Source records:

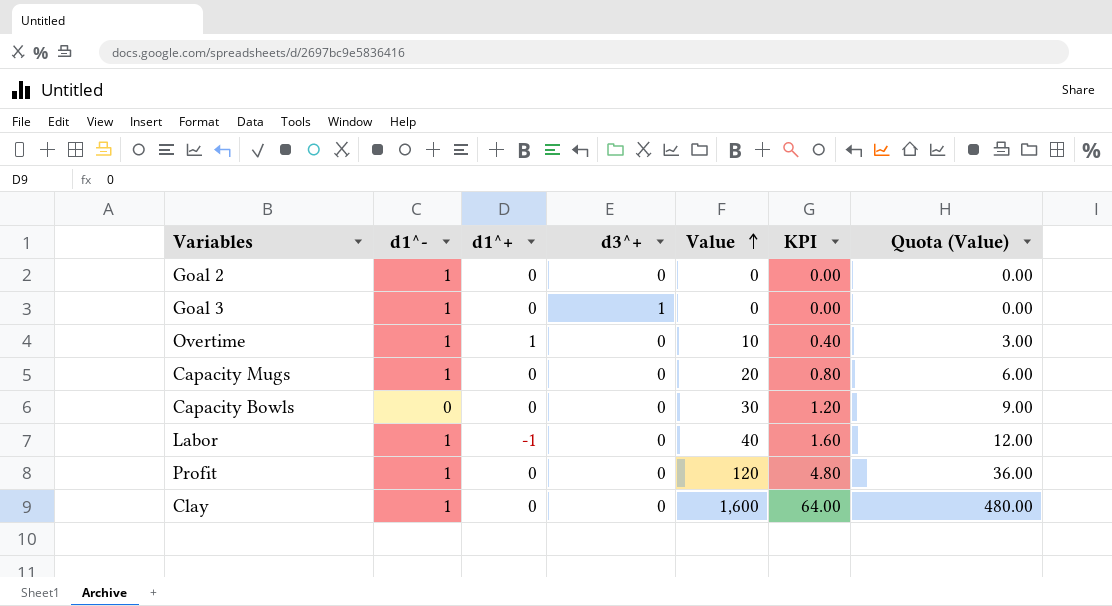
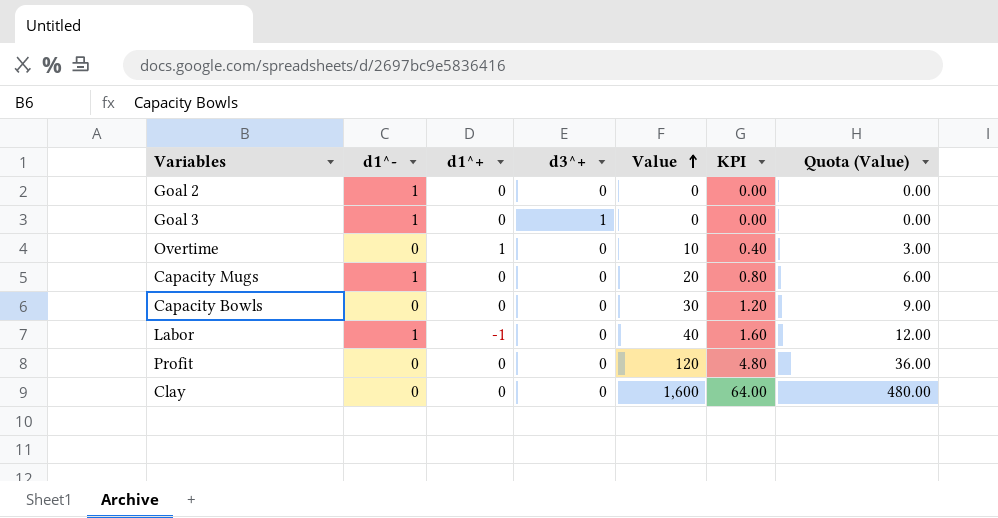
Overtime | d1^-: 1 -> 0
Profit | d1^-: 1 -> 0
Clay | d1^-: 1 -> 0

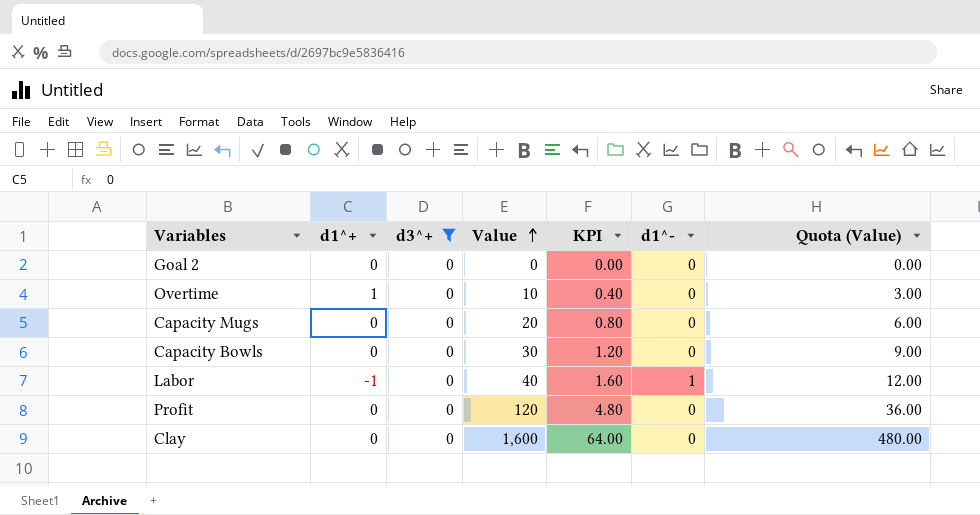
filter: none -> d3^+ = 0
column d1^- | position: 2 -> 6
Goal 2 | d1^-: 1 -> 0
Capacity Mugs | d1^-: 1 -> 0

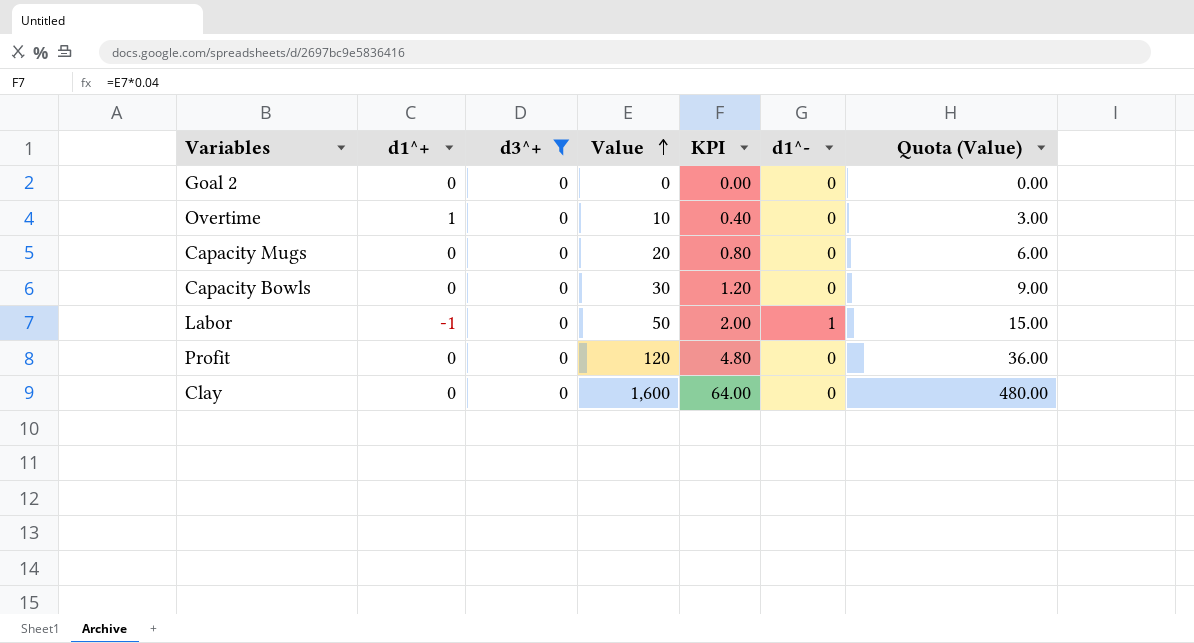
Labor | Value: 40 -> 50
Labor | KPI: 1.60 -> 2.00
Labor | Quota (Value): 12.00 -> 15.00

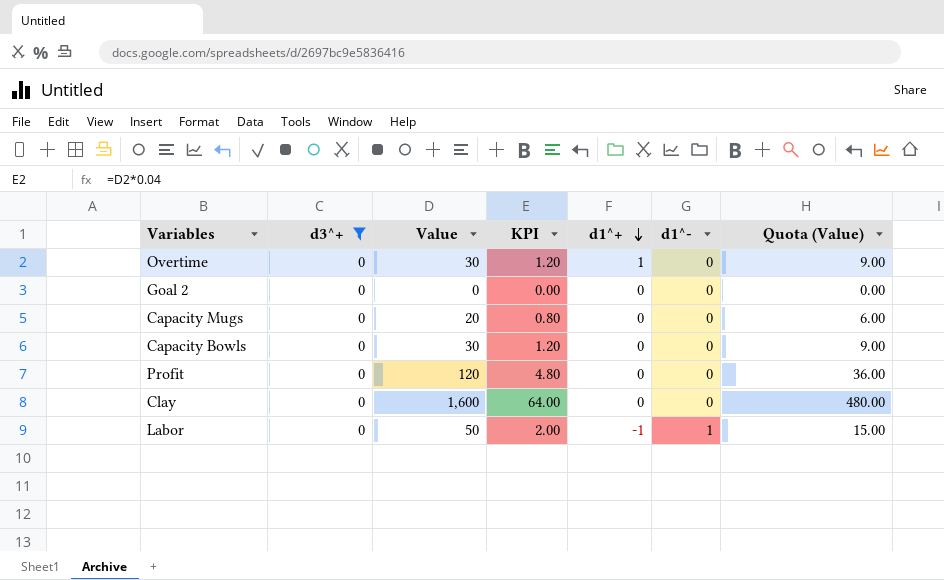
row order: Value ascending -> d1^+ descending
column d1^+ | position: 2 -> 5
Overtime | Value: 10 -> 30
Overtime | KPI: 0.40 -> 1.20
Overtime | Quota (Value): 3.00 -> 9.00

▶ [Work instructions] Every line in the records that holds the word "Quota" should be copied into the answer.

▶ [Written solution]
Labor | Quota (Value): 12.00 -> 15.00
Overtime | Quota (Value): 3.00 -> 9.00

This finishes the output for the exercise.